Fuld wound up hitting a solid .274/.370/.354 with the Twins in 53 games despite being limited a bit due to concussion issues. On July 31 — just 103 days after he was claimed — Fuld was on the move again, as the last-place Twins flipped him back to the Oakland A’s for left-handed starter Tommy Milone.
It maybe didn’t start out that way, but it wound up being a calculated move by general manager Terry Ryan. At the time, the Twins were desperate for starting pitchers, while Milone had a solid 3.55 ERA on the season and a 3.84 mark for his career. And while Milone’s tenure with the club ended unceremoniously, it was still a good return on what was a minimal investment.
Flash forward two years and nearly a month later and the Twins did a similar thing with outfielder Robbie Grossman. Grossman exercised an out clause in his minor-league deal with the Cleveland Indians and signed with the Minnesota Twins. After a grand total of about 24 hours with the Triple-A Rochester Red Wings, Grossman was on his way to the big leagues, and his tenure with the Twins started off with a bang.
Grossman replaced the scuffling Eddie Rosario as the team’s primary left fielder and kept his batting average over the .300 mark for his first 27 games in a Twins uniform. His OPS also stayed over .800 for all but one day all season with the club. He finished the season hitting a tidy .280/.386/.443 in 99 games while throttling lefties and holding his own against righties, and while he wasn’t particularly good in left field defensively, his career track record shows he should at least be respectable out there in the long term.
But despite having the best season of his career in 2016, Grossman doesn’t figure particularly prominently into the Twins’ plans moving forward. The team would still like to see what it has in Rosario — see this earlier column on his breakout potential — and beyond that, the run of play was a bit out of character for Grossman, who was a career .240/.327/.341 hitter in 190 big-league games before joining the Twins.

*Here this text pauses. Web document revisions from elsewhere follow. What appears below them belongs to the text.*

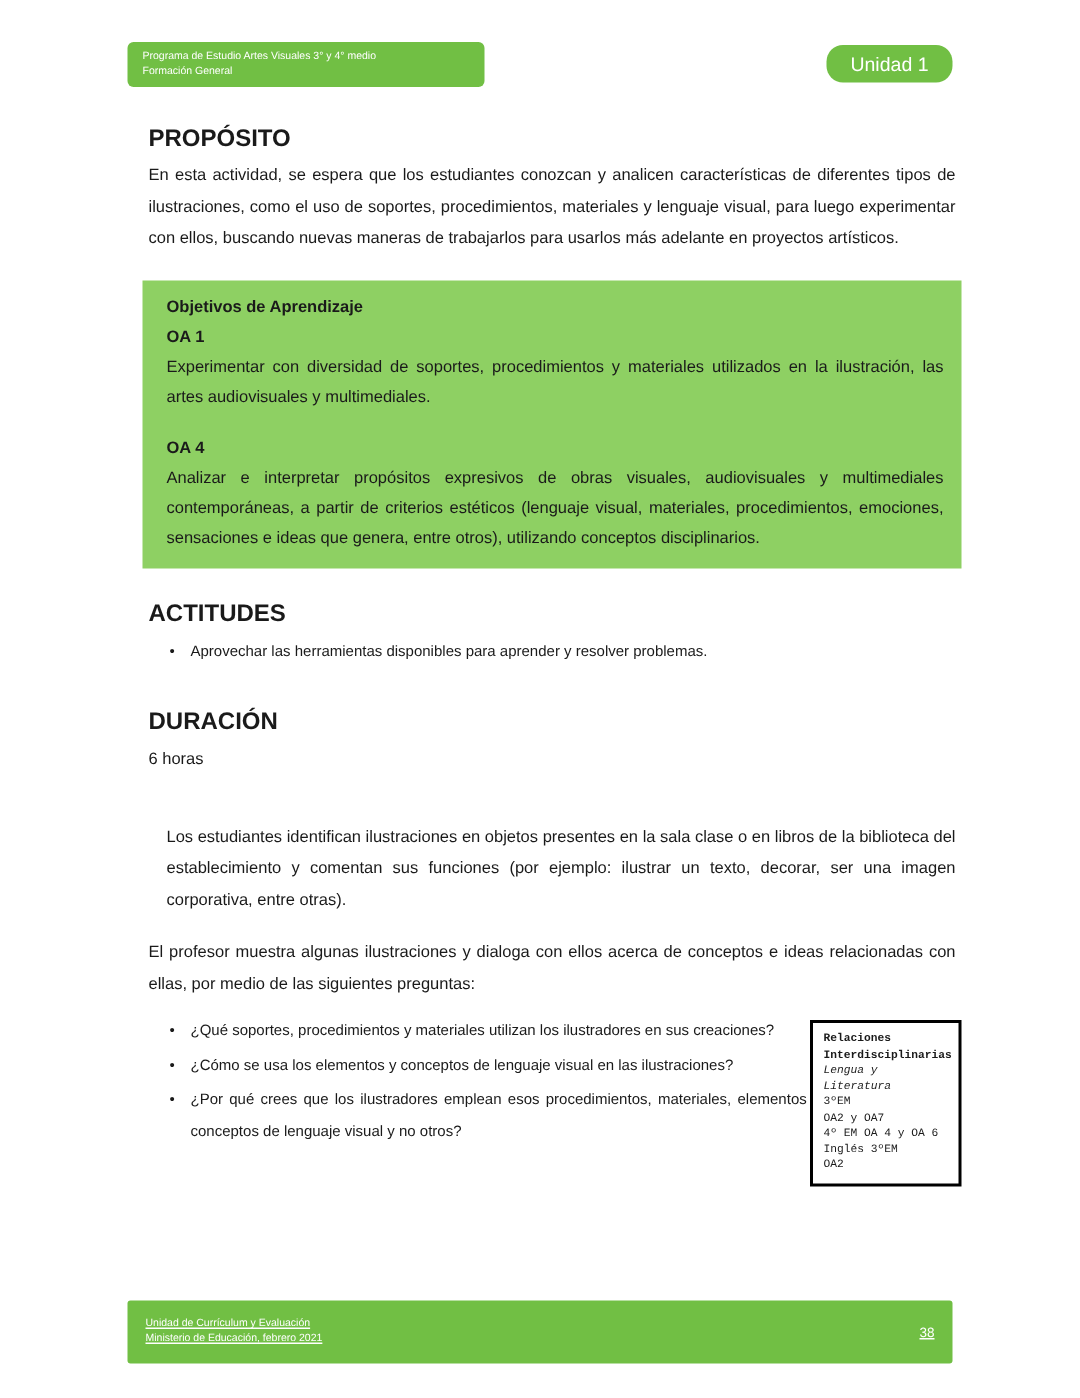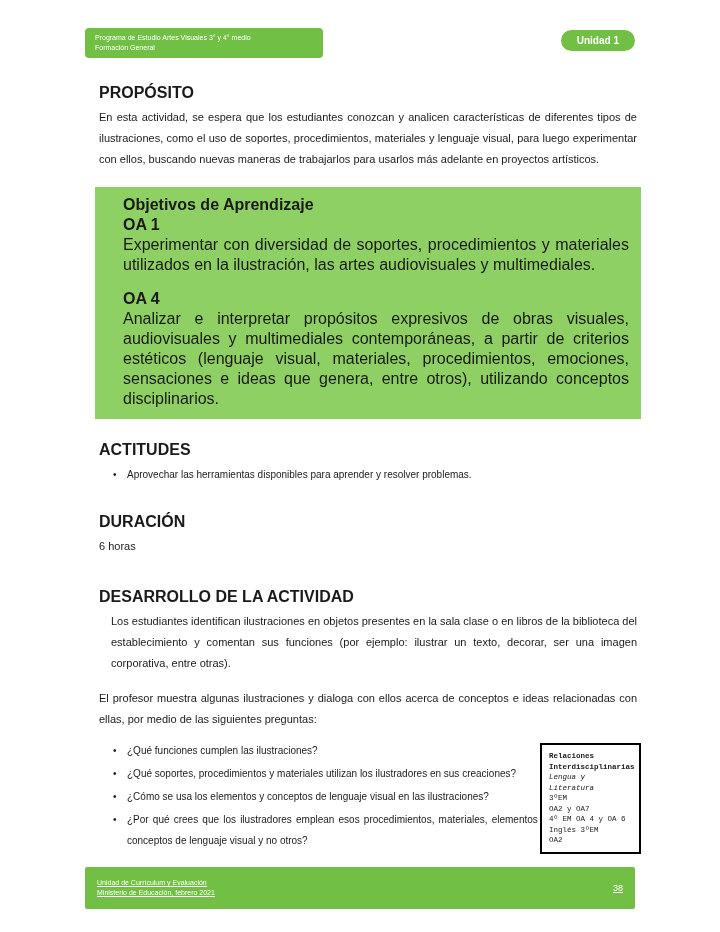"Unidad 1" .unit-badge { font-size: 10px -> 13px; font-weight: bold -> normal }
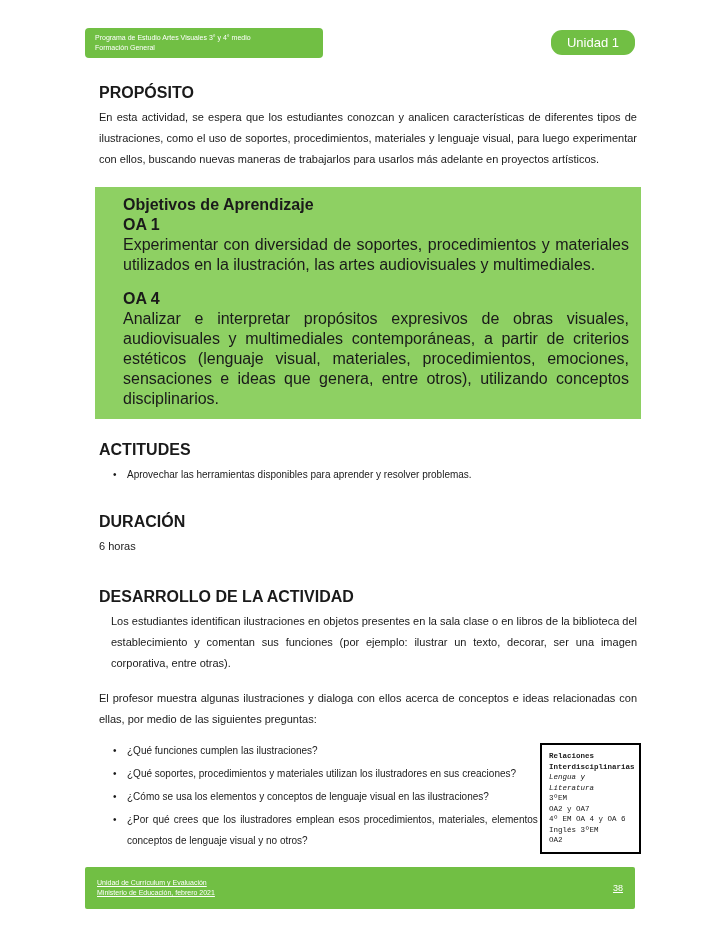"Objetivos de Aprendizaje" .oa-box { font-size: 16px -> 11px; padding: 8px 12px 10px 28px -> 8px 12px 10px 16px }
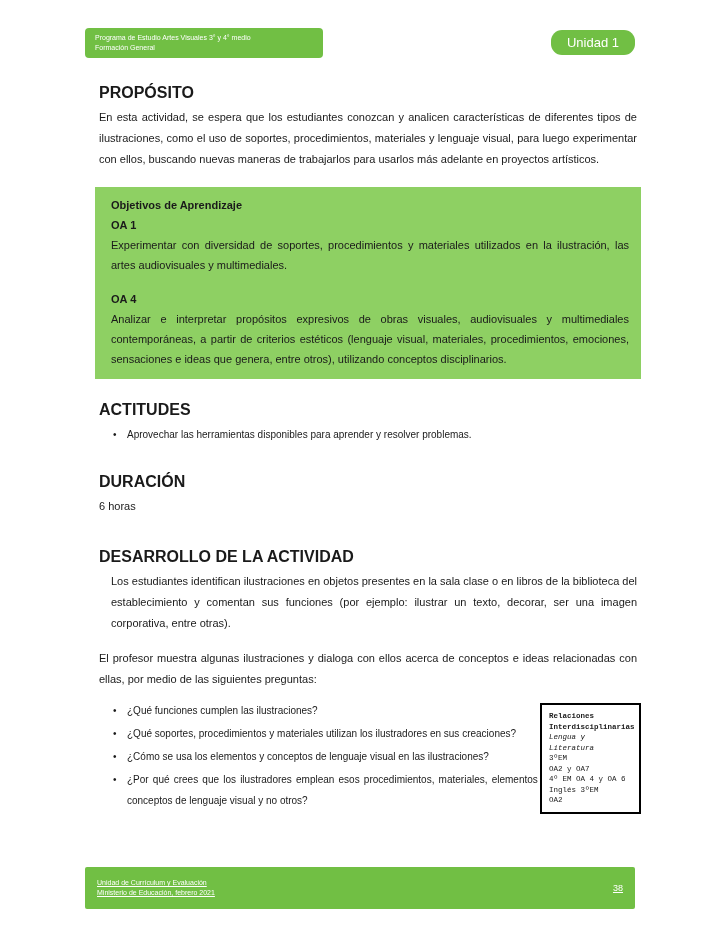"DESARROLLO DE LA ACTIVIDAD" h2.sec-heading { html: <h2>DESARROLLO DE LA ACTIVIDAD</h2> -> none }
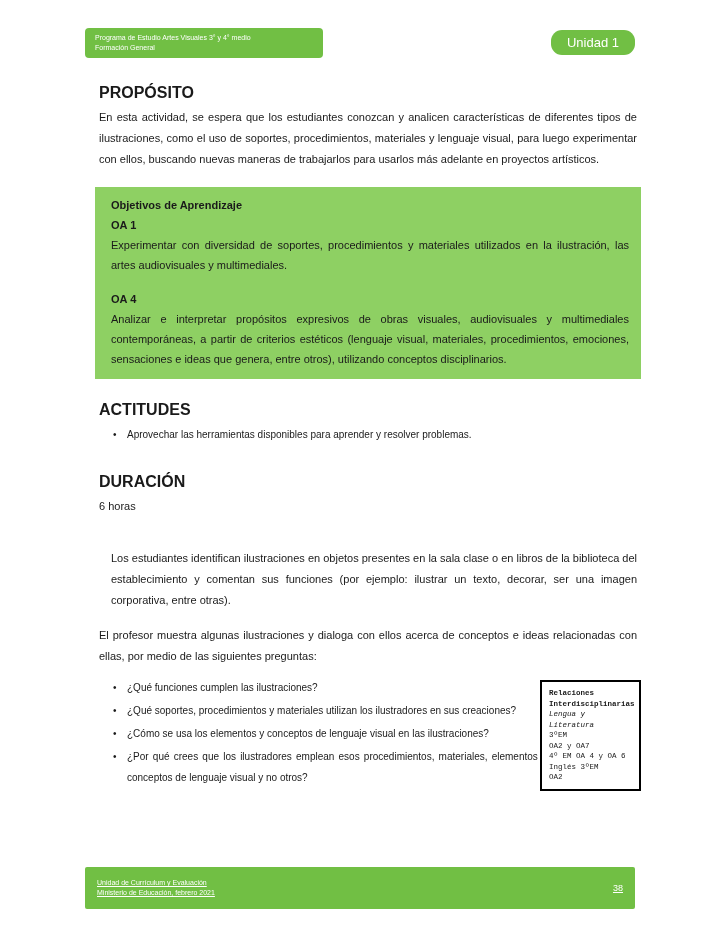"¿Qué funciones cumplen las" li { html: <li>¿Qué funciones cumplen las ilustraciones?</li> -> none }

Grossman has always had good plate discipline — he’s had a double-digit walk rate everywhere he’s been — but the lack of power mixed with a questionable defensive profile seems to suggest the Twins should get out while the getting is good. Neither of the projections at Fangraphs are particularly optimistic about Grossman this year:
- Steamer: .251/.346/.377 in 299 PA, 0.1 fWAR (due to negative defense)
- ZiPS: .249/.336/.379 in 520 PA, 0.2 fWAR (also due to iffy defense)
Grossman was still worth less than a win (0.7 fWAR) in his breakout season, which essentially means he isn’t make-or-break to where this team is headed. It probably won’t be a popular take, but if it comes down to Grossman making the team or Danny Santana, it might make more sense to roll with the latter.
None of this is to say that Grossman wasn’t a solid get for the Twins last year or that he didn’t play well; he absolutely did.
Santana isn’t a particularly good defender, but as a 25th man he can play all over the outfield and infield, has speed on the bases and can run into a ball every now and then at the plate. He doesn’t have particularly good instincts on the bases, but he does a lot of things well on the field just often enough to see the potential for a decent utility player when you consider he’ll spend this season at just 26 years old.
The Twins have made a habit of holding onto players in recent years too long, to the point where their value crumbled and they had to just kick the player to the curb with little fanfare. Here, the Twins could cash in on whatever value Grossman might have to another team, give Santana one final shot — since he’s out of options — and hasten the process by which they move onto someone like Daniel Palka, J.B. Shuck, Drew Stubbs or most likely, Zach Granite as the fourth outfielder.
In this scenario, the Opening Day bench would then look something like this:
- C- Chris Gimenez
- IF- Eduardo Escobar
- IF- Ehire Adrianza
- IF/OF- Danny Santana
None of this is to say that Grossman wasn’t a solid get for the Twins last year or that he didn’t play well; he absolutely did. But he’s unlikely to replicate his 2016 success and is superfluous for a team that won’t give him much of a chance to repeat it, anyway. The Twins should view this as a chance to move Grossman and move onto finding the next one while pocketing the excess value, while preying on another team who needs him more than the Twins do.
Now the question is…..does that team exist?